* _The input_:
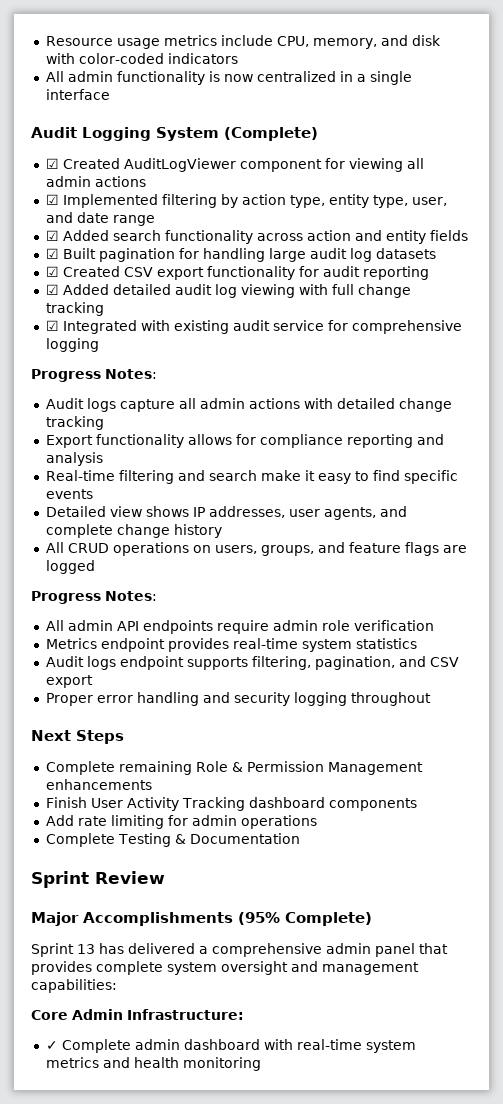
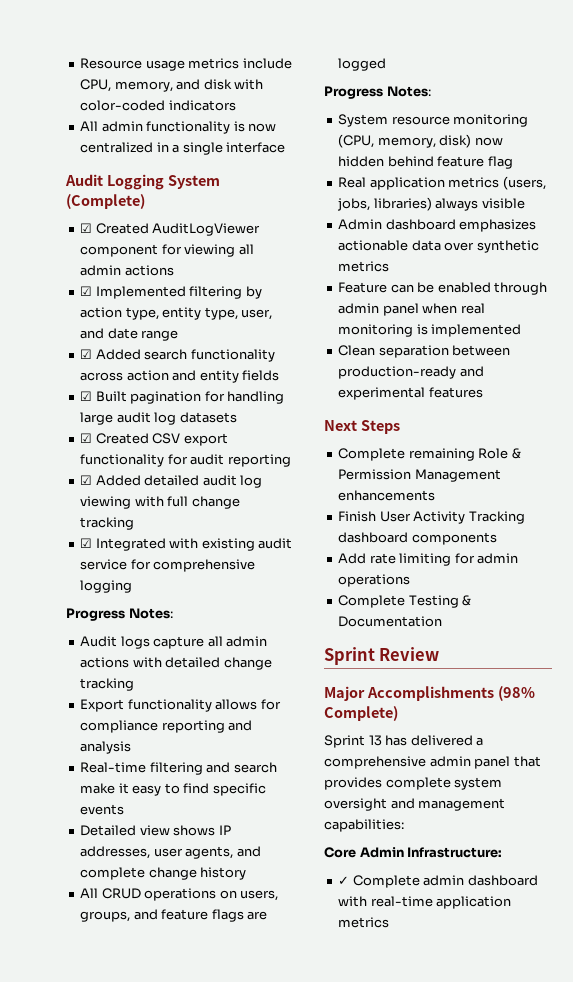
- All admin API endpoints require admin role verification
- Metrics endpoint provides real-time system statistics
- Audit logs endpoint supports filtering, pagination, and CSV export
- Proper error handling and security logging throughout
+ System resource monitoring (CPU, memory, disk) now hidden behind feature flag
+ Real application metrics (users, jobs, libraries) always visible
+ Admin dashboard emphasizes actionable data over synthetic metrics
+ Feature can be enabled through admin panel when real monitoring is implemented
+ Clean separation between production-ready and experimental features
- Major Accomplishments (95% Complete)
+ Major Accomplishments (98% Complete)
- ✓ Complete admin dashboard with real-time system metrics and health monitoring
+ ✓ Complete admin dashboard with real-time application metrics

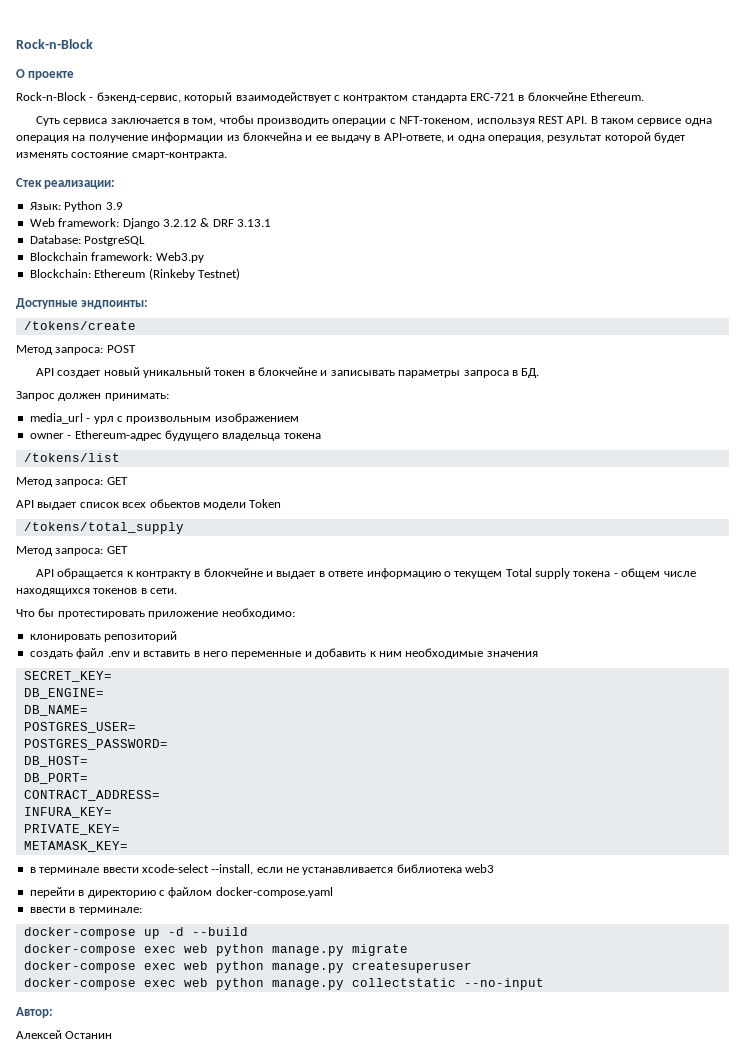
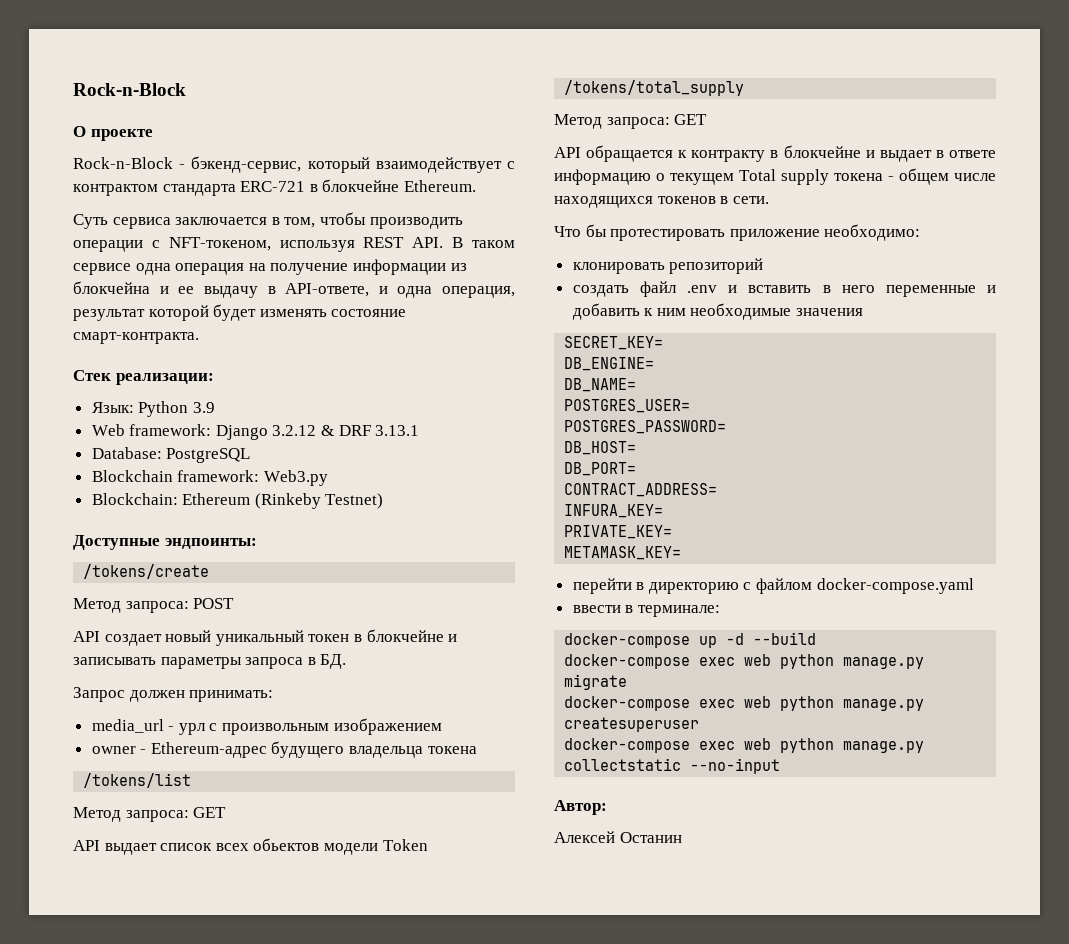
- в терминале ввести xcode-select --install, если не устанавливается библиотека web3

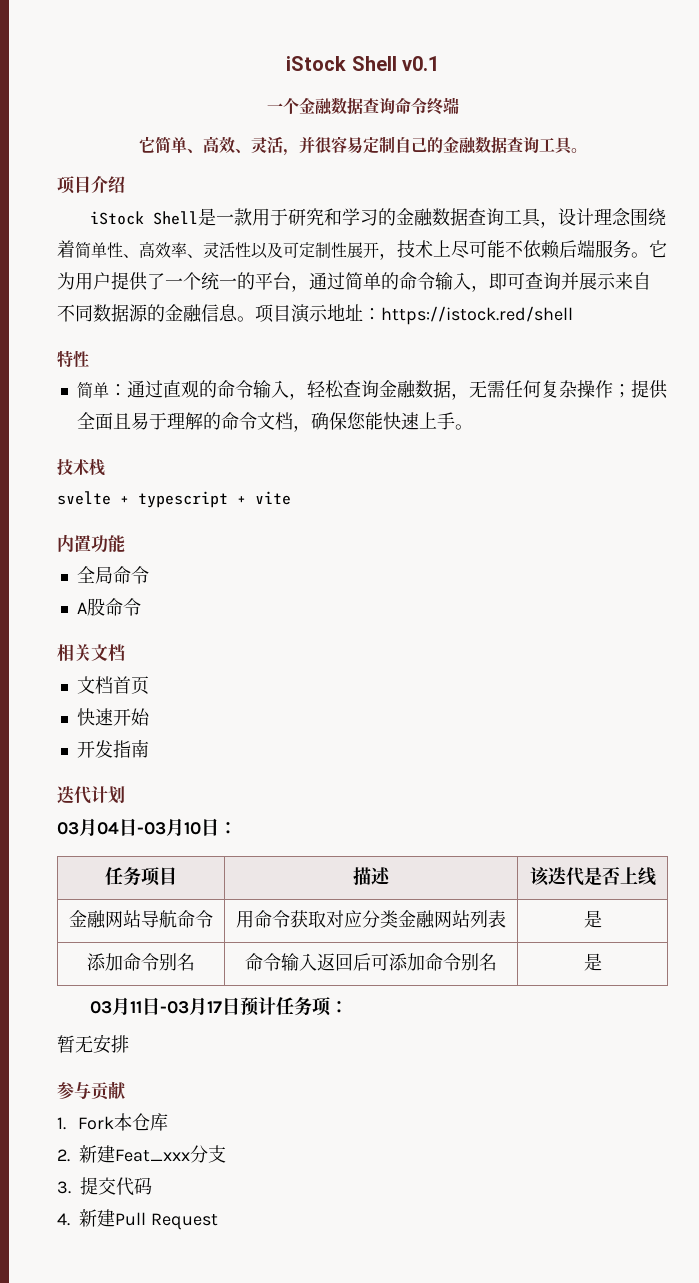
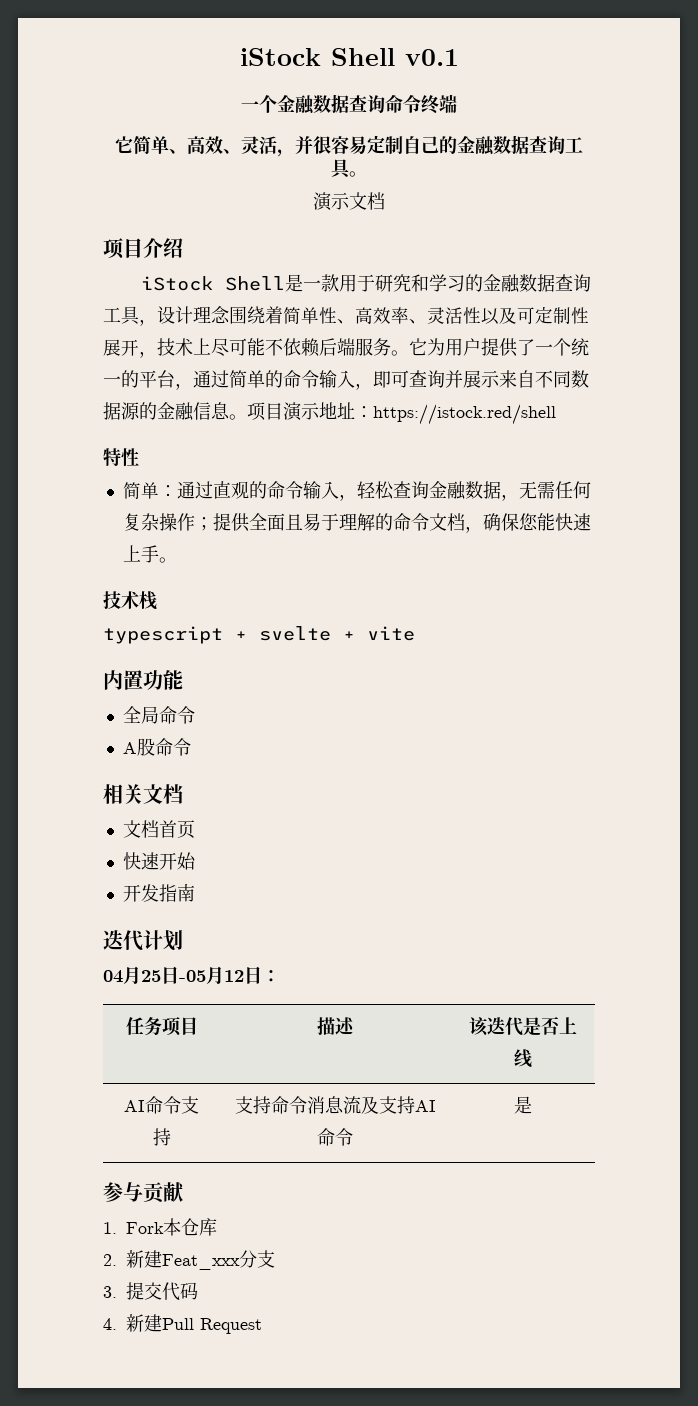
+ 演示文档
- svelte + typescript + vite
+ typescript + svelte + vite
- 03月04日-03月10日：
+ 04月25日-05月12日：
- 金融网站导航命令 | 用命令获取对应分类金融网站列表 | 是
- 添加命令别名 | 命令输入返回后可添加命令别名 | 是
- 03月11日-03月17日预计任务项：
- 暂无安排
+ AI命令支持 | 支持命令消息流及支持AI命令 | 是

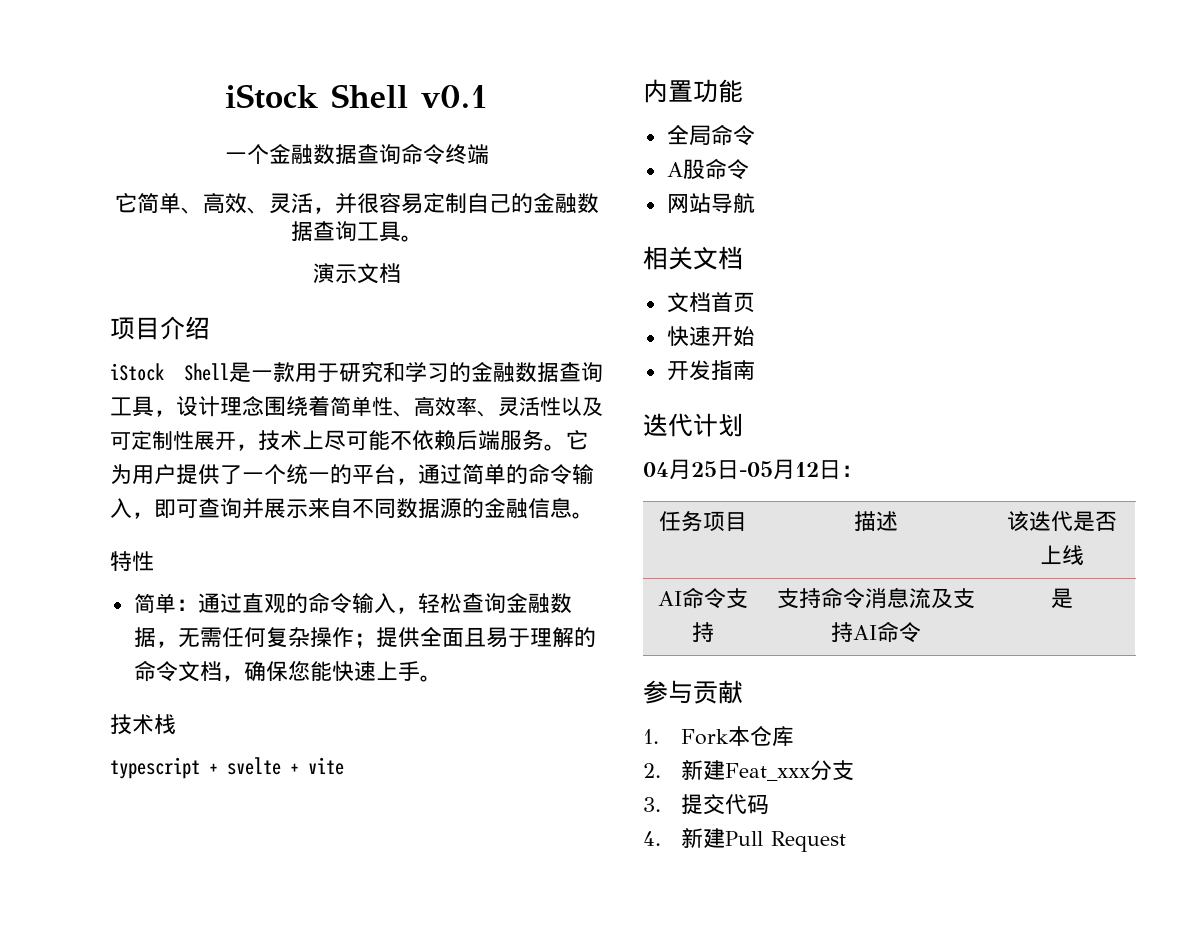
- 项目演示地址：https://istock.red/shell
+ 网站导航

* _Goal of the exercise_:
Show each line of the data that contains the string "time".

* _Response_:
- Metrics endpoint provides real-time system statistics
- ✓ Complete admin dashboard with real-time system metrics and health monitoring
+ ✓ Complete admin dashboard with real-time application metrics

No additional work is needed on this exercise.